Joint Stochastic Optimal Control and Stopping in Aquaculture: Finite-Difference and PINN-Based Approaches
Kevin Kamm
TL;DR
This work addresses a joint stochastic control and stopping problem in aquaculture, formulating the objective as $J(0,x;u,\tau)$ under stochastic price dynamics. It develops two numerical routes: a finite-difference solver serving as a benchmark for a five-dimensional HJB variational inequality with a free boundary, and a Physics-Informed Neural Network (PINN) method augmented by DeepOS to learn stopping regions. The results show that joint optimization of feeding and harvesting outperforms strategies that optimize only control or stopping, with the PINN approach achieving comparable accuracy to the finite-difference solver while offering scalability to higher dimensions.
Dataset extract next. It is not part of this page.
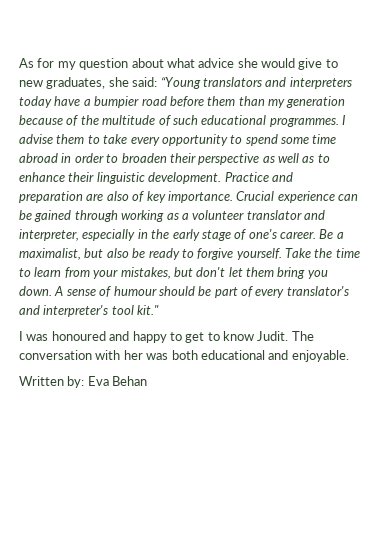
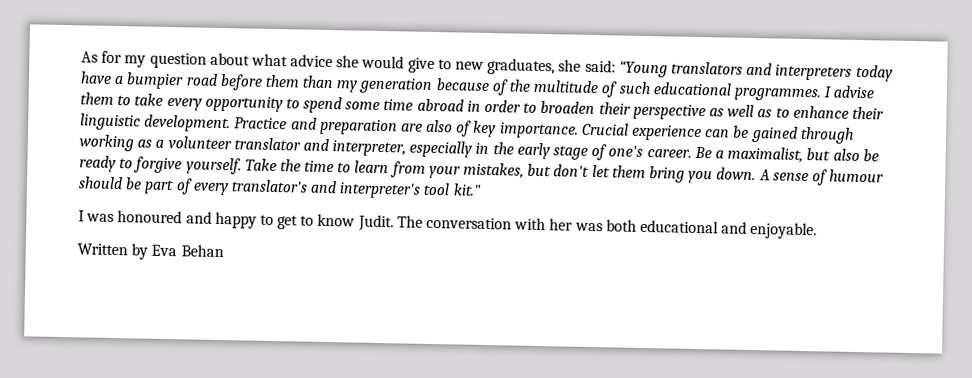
- Written by: Eva Behan
+ Written by Eva Behan

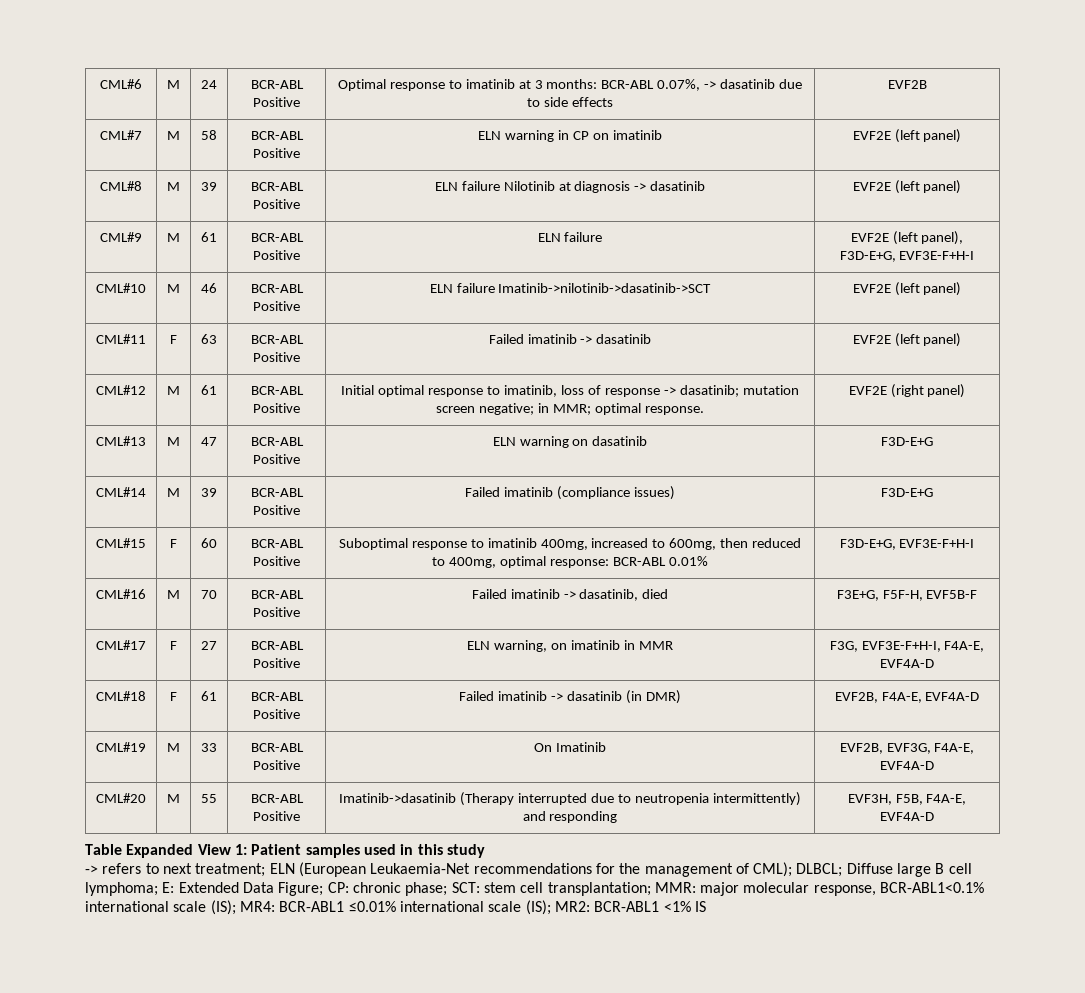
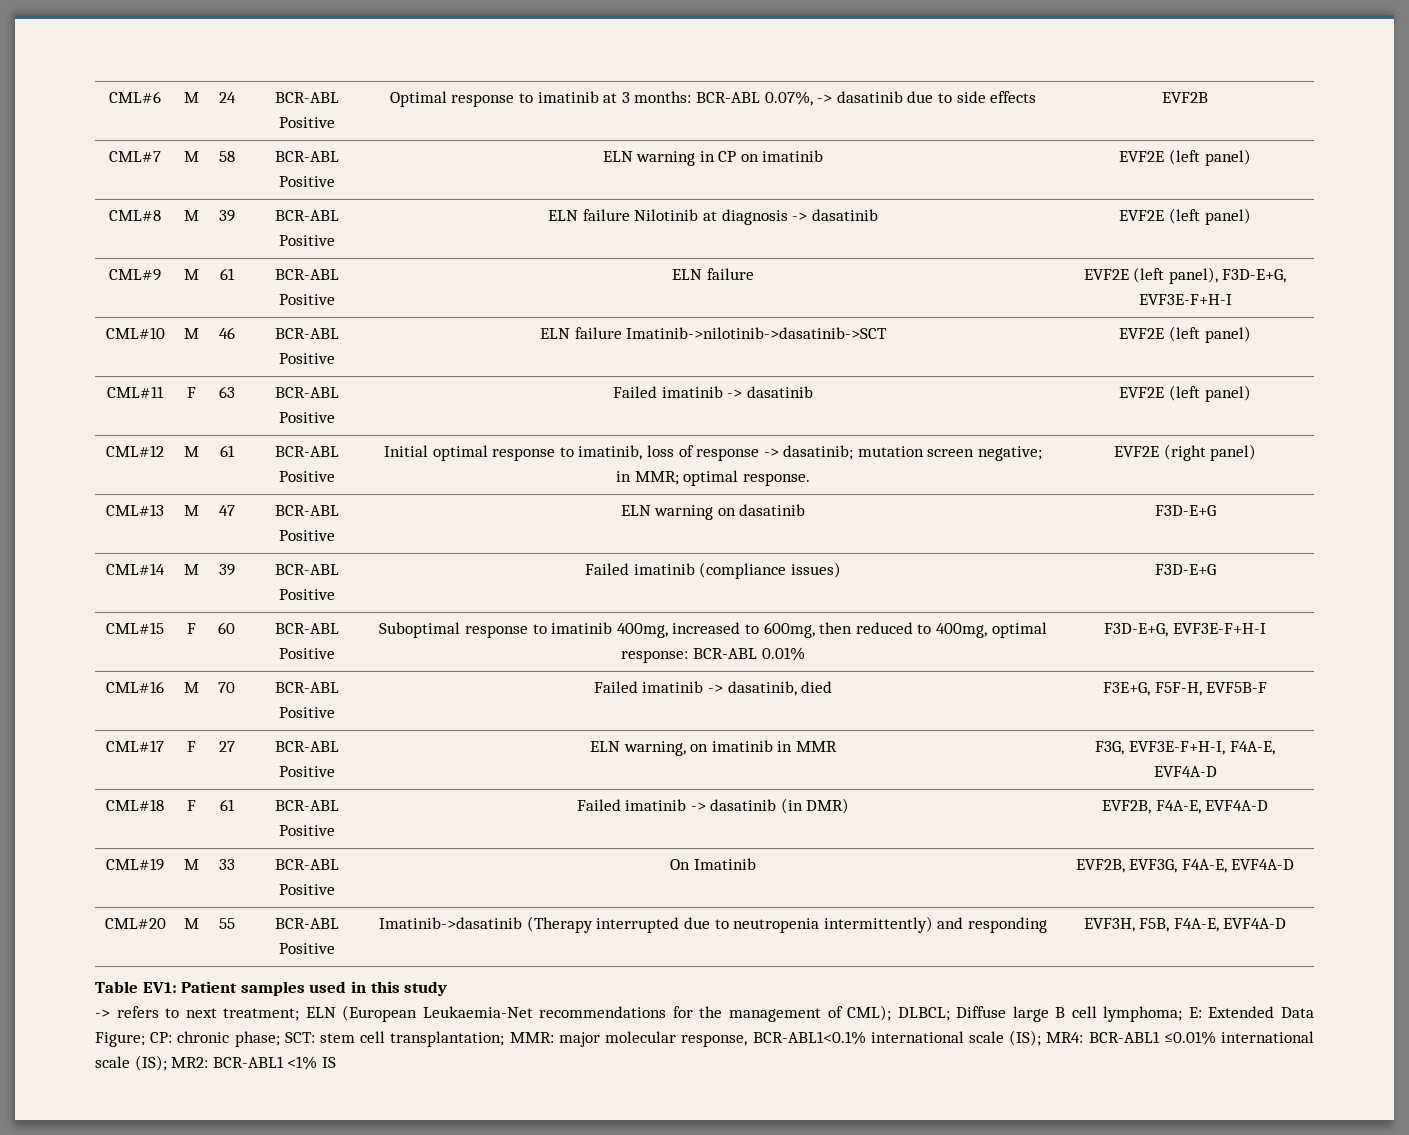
- Table Expanded View 1: Patient samples used in this study
+ Table EV1: Patient samples used in this study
The combination of PINNs and DeepOS mitigates deficiencies in learning the free boundary, making the approach viable for complex, high-dimensional JCtrlOS problems in finance and economics beyond the aquaculture setting.
Abstract
This paper studies a joint stochastic optimal control and stopping (JCtrlOS) problem motivated by aquaculture operations, where the objective is to maximize farm profit through an optimal feeding strategy and harvesting time under stochastic price dynamics. We introduce a simplified aquaculture model capturing essential biological and economic features, distinguishing between biologically optimal and economically optimal feeding strategies. The problem is formulated as a Hamilton-Jacobi-Bellman variational inequality and corresponding free boundary problem. We develop two numerical solution approaches: First, a finite difference scheme that serves as a benchmark, and second, a Physics-Informed Neural Network (PINN)-based method, combined with a deep optimal stopping (DeepOS) algorithm to improve stopping time accuracy. Numerical experiments demonstrate that while finite differences perform well in medium-dimensional settings, the PINN approach achieves comparable accuracy and is more scalable to higher dimensions where grid-based methods become infeasible. The results confirm that jointly optimizing feeding and harvesting decisions outperforms strategies that neglect either control or stopping.